Your task:
When you reach a picture, leave it out; output everything else in the records exactly.

== Study material ==

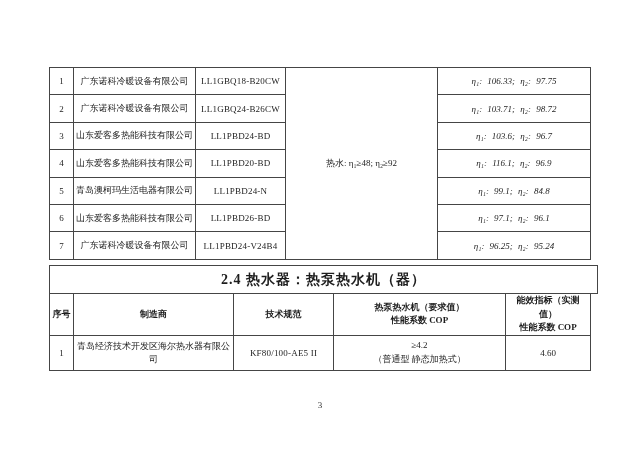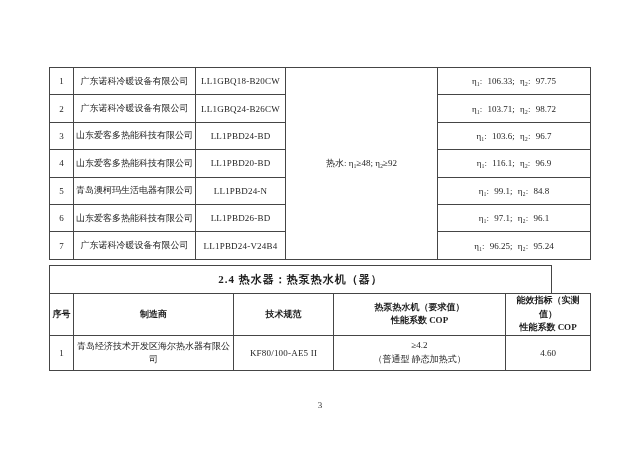"η₁: 106.33; η₂: 97.75" .meas-cell { font-style: none -> italic }
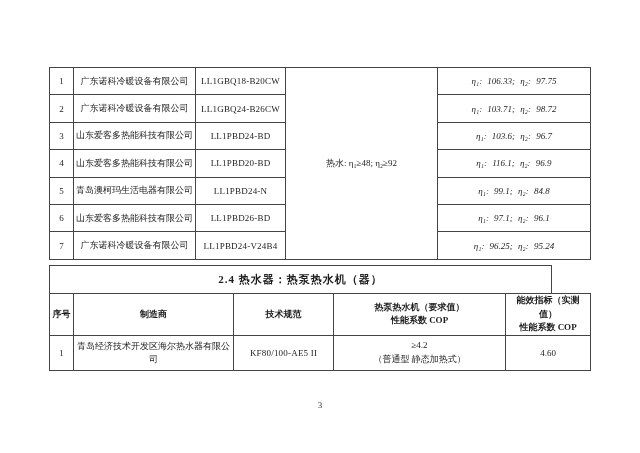"2.4 热水器：热泵热水机（器）" .section-bar { font-size: 11px -> 14px; width: 503px -> 549px }
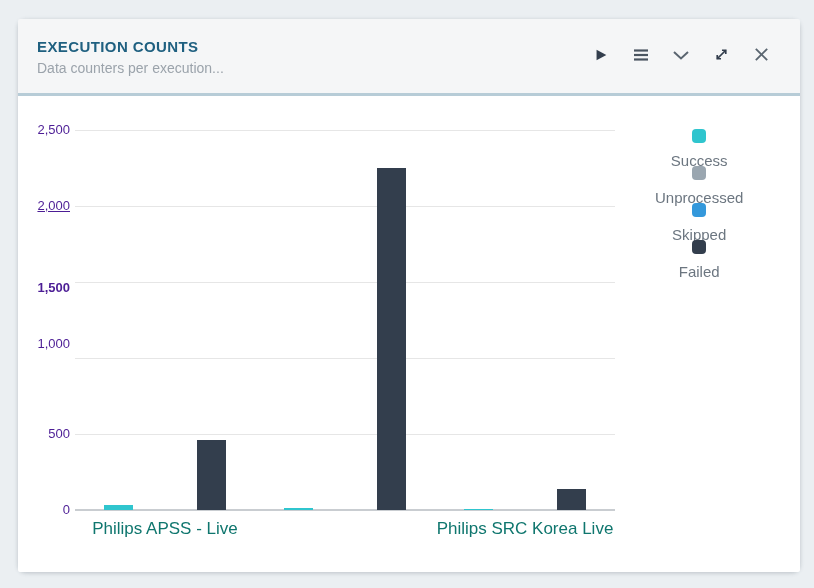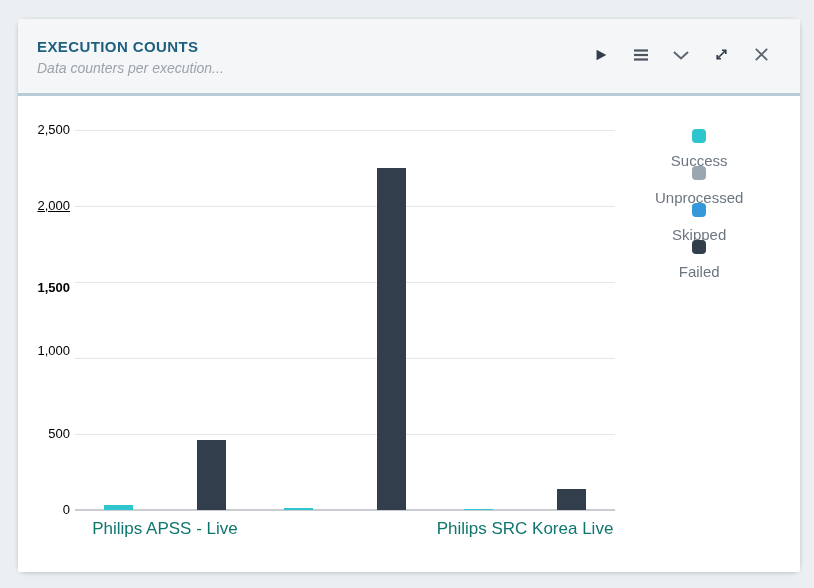"Data counters per execution..." .widget-subtitle { font-style: italic -> none }
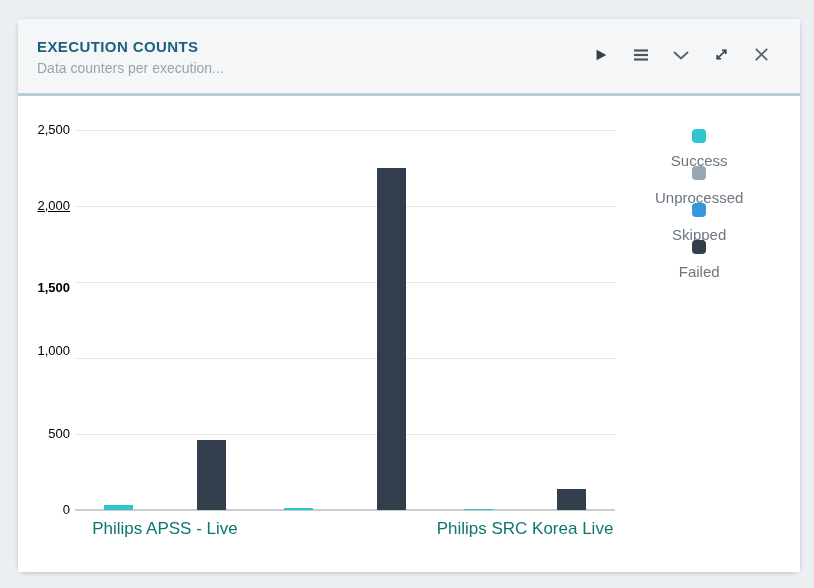"2,500" .ytick { color: #000000 -> #4c1d95 }
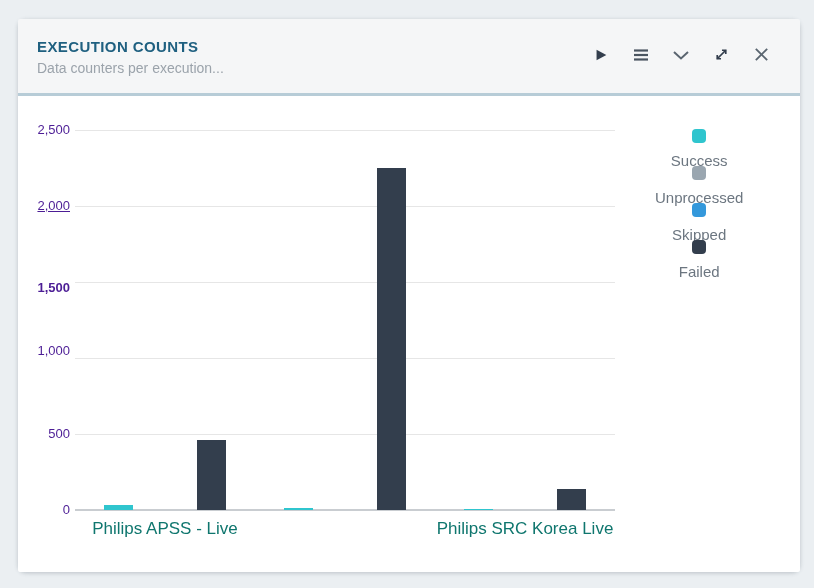"1,000" div.ytick { top: 247px -> 240px }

===

Task response:
"η₁: 106.33; η₂: 97.75" .meas-cell { font-style: none -> italic }
"2.4 热水器：热泵热水机（器）" .section-bar { font-size: 11px -> 14px; width: 503px -> 549px }
"Data counters per execution..." .widget-subtitle { font-style: italic -> none }
"2,500" .ytick { color: #000000 -> #4c1d95 }
"1,000" div.ytick { top: 247px -> 240px }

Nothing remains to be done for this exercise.